Before-and-after change records:

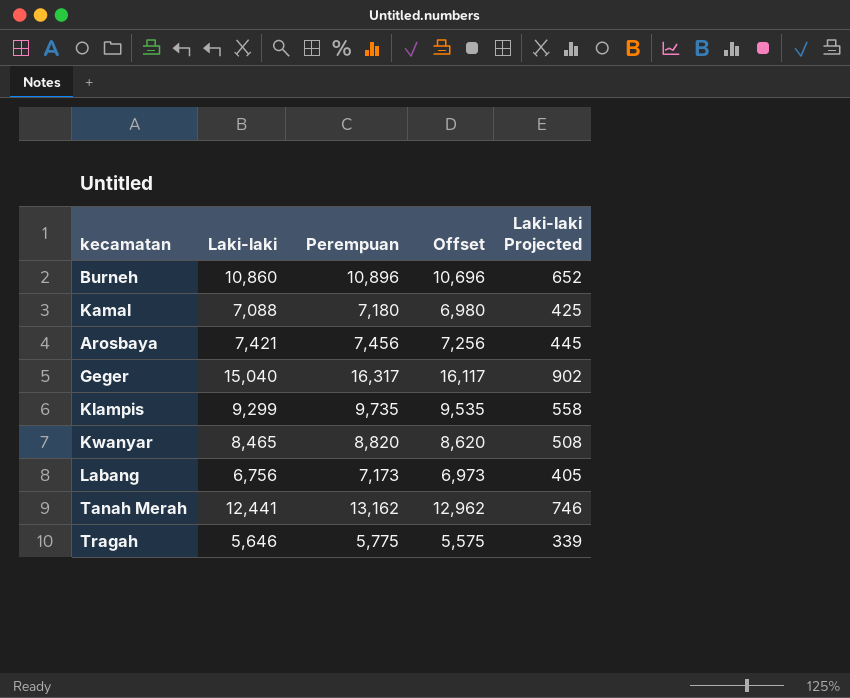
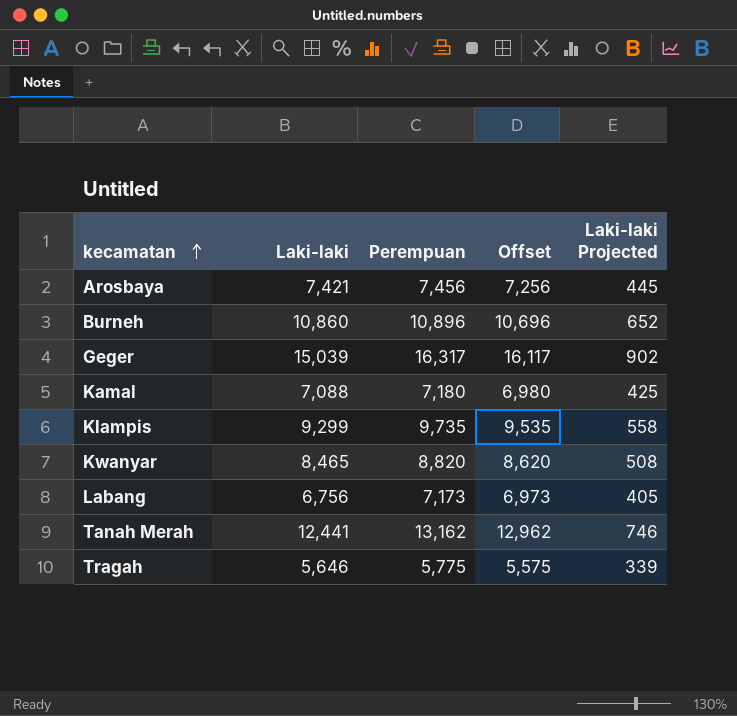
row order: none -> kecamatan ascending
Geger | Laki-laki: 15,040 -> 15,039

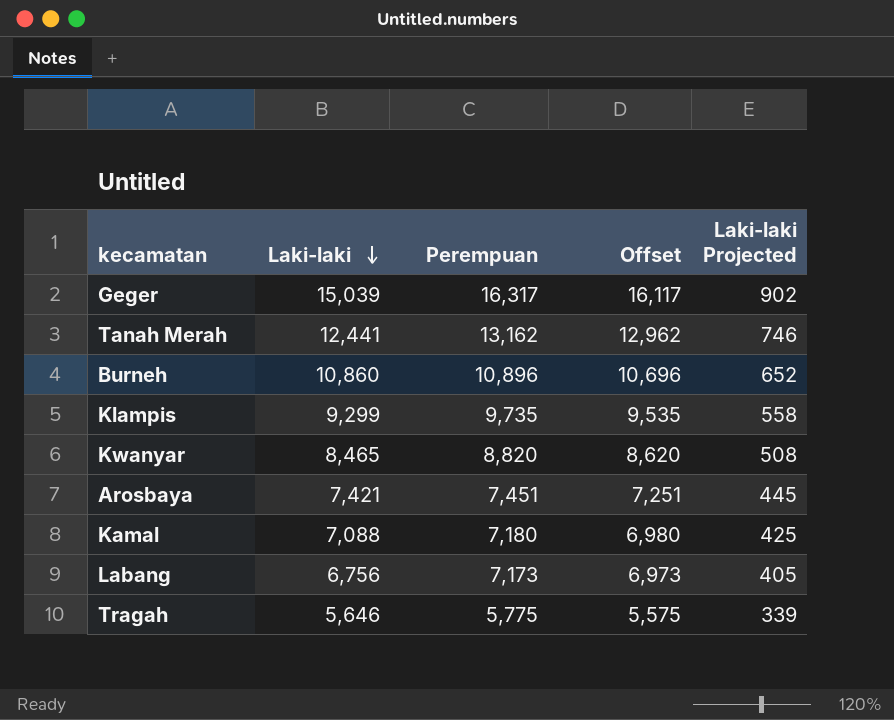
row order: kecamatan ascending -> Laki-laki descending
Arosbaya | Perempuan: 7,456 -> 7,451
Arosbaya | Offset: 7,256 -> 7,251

...

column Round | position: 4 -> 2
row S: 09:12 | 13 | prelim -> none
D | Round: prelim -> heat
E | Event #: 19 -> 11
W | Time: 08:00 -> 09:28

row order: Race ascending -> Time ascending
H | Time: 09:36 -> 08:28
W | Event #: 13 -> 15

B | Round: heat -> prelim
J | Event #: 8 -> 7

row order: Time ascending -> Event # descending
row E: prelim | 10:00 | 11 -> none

- **Exercise prompt**:
Since the pictures are not part of the copy, please transcribe only the lines above from the one with "row order: none -> kecamatan ascending" through the one with "Arosbaya | Offset: 7,256 -> 7,251", exactly and with both ends.

- **Exercise solution**:
row order: none -> kecamatan ascending
Geger | Laki-laki: 15,040 -> 15,039

row order: kecamatan ascending -> Laki-laki descending
Arosbaya | Perempuan: 7,456 -> 7,451
Arosbaya | Offset: 7,256 -> 7,251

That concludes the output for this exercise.